/cyoa

CYOA is an app for adventurous people who are ready to move to a different city but want a little help from the Magic 8 Ball in deciding. Liked cities are saved to favorites, if it's a "Nope", you won’t see it again. (Think: Tinder for cities!)

Primary LanguageJavaScript

Introduction

Welcome, adventurer! Are you ready for a change?

CYOA is an app for adventurous people who are ready to move to a different city but want a little help from the Magic 8 Ball in deciding. Despite the magic 8 ball outcome, you must decide whether to like/dislike the city before you see another random choice (think Tinder for cities!). Liked cities are saved to favorites, if it's a "Nope", you won’t see it again.

Check out the deployed site!

This project was built as a final solo project for Mod 3 of the Front End Engineering program at the Turing School of Software and Design. The project spec can be found here. The application was built mobile-first, however, it is fully responsive across multiple breakpoints.
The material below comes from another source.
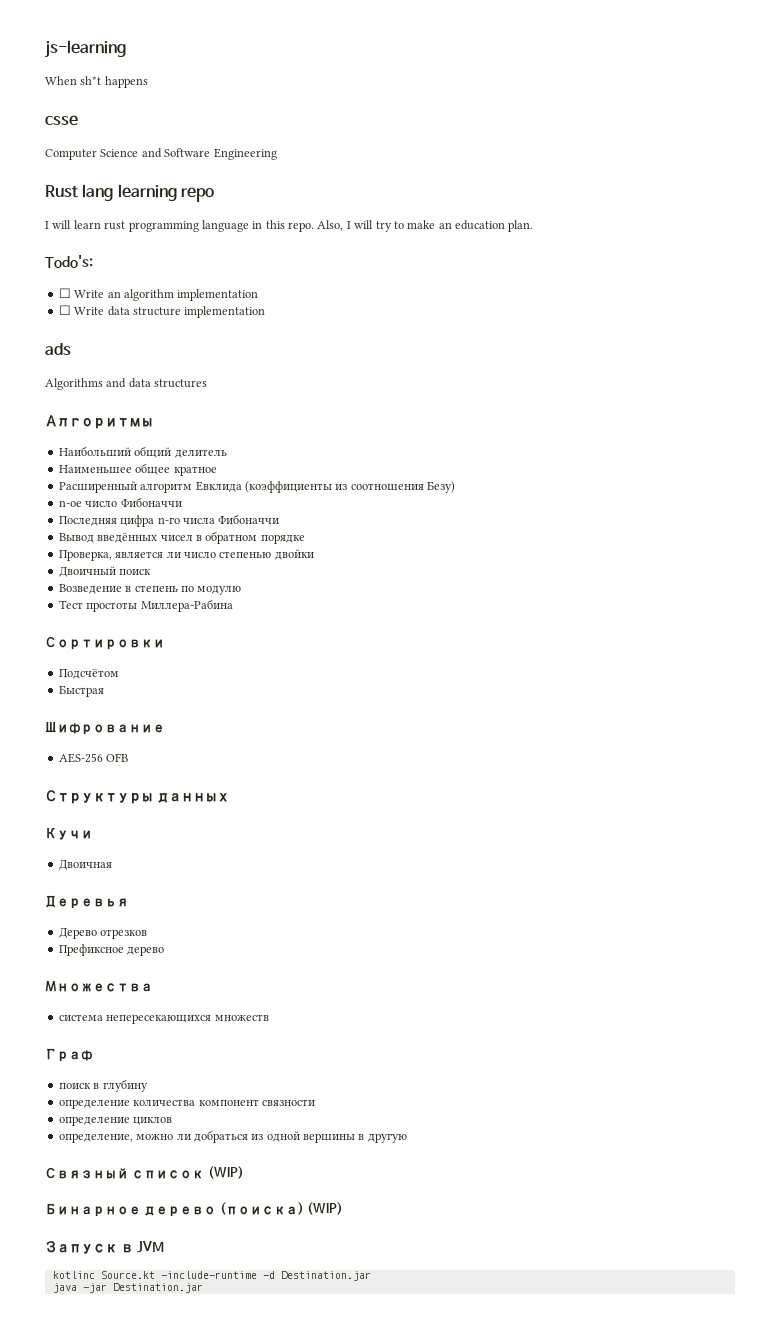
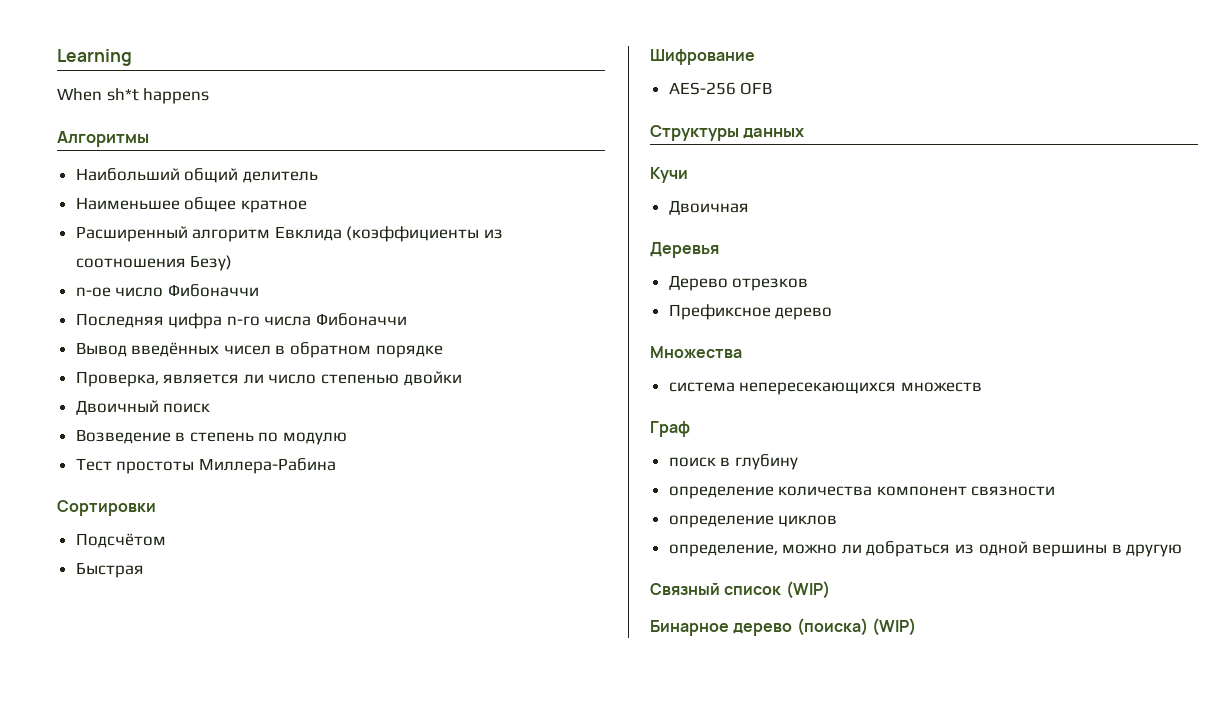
[45,40,126,58] js-learning -> [57,49,132,66] Learning
[45,115,78,126] [45,148,277,160] [45,184,214,202] [45,220,534,232] [45,255,93,268] [58,288,259,301] [58,305,266,318] [45,343,71,355] [45,378,208,390] // csse // Computer Science and Software Engineering // Rust lang learning repo // I will learn rust programming language in this repo. Also, I will try to make an education plan. // Todo's: // ☐ Write an algorithm implementation // ☐ Write data structure implementation // ads // Algorithms and data structures -> (210, 96) none
[45,1241,164,1254] [52,1271,371,1281] [52,1283,203,1293] // Запуск в JVM // kotlinc Source.kt -include-runtime -d Destination.jar // java -jar Destination.jar -> (916, 627) none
It also gets a Lighthouse score of 100 for accessibility and can be fully enjoyed using a keyboard only.

Overview of the app

When you first visit CYOA you see a random city, a summary, and some quality of life metrics (to help you decide).

first view of the app, random city image, summary, chart of quality of life metrics, and a magic 8 ball, tap bar with "like and dislike" is visible

Then you ask the Magic 8 ball -- should I move there?

click a button "should I move to this city", a magic 8 ball shakes and then displays a message

Regardless of what the Magic 8 Ball says, you decide whether you like the city or not! Get to clicking!

user interaction with the app, liking and disliking cities, there is a loading message in between each like or dislike

From the favorites page, you can view details again (perhaps remind yourself what you liked about the city in the first place). Don't like it anymore ? Break up with it. We don't care.

view of the favorites page with several cards, click on one and see details about the city, go back to favorites and remove a city from favorites by clicking a button that looks like a heart breaking

Evolution of the Project/Reflections

Day 1 of this project began with an exploration of free and open APIs to use and a decision about my niche audience. Inspired by several of my adventurous cohort-mates I settled on this niche group of people who might be daring enough to move on a whim. I developed two user personas loosely based on people I knew, then made wireframes and wrote user stories. I am really proud of how robust the user stories on my project board are. Writing out the issues systematically even allowed me to catch a gap that my wireframes had missed- if I was going to have favorites cards, I was also need a details view! After the user stories, I began coding. I challenged myself on this project to use something quite close to an agile workflow. I deployed my app immediately on Netlify and worked through MVP stories one at a time and did not create a PR until that issue was also tested in Cypress, showed no errors/warnings in the console and was fully ready to deploy. This was a change from previous solo and gorup projects where the bulk of the testing was done at the end and I found it to be extremely rewarding!

Future Features

In future, I hope to add localStorage to the application so that favorites persist upon refresh and you truly will never see disliked cities again. When I add localStorage, I will also add a button on the favorites page that will allow users to clear their local data and get a fresh start. If users have cycled through all 200-something cities in the API, a message will appear letting them know that there aren't any more options and directing them to the favorites page so they can get that fresh start on their search.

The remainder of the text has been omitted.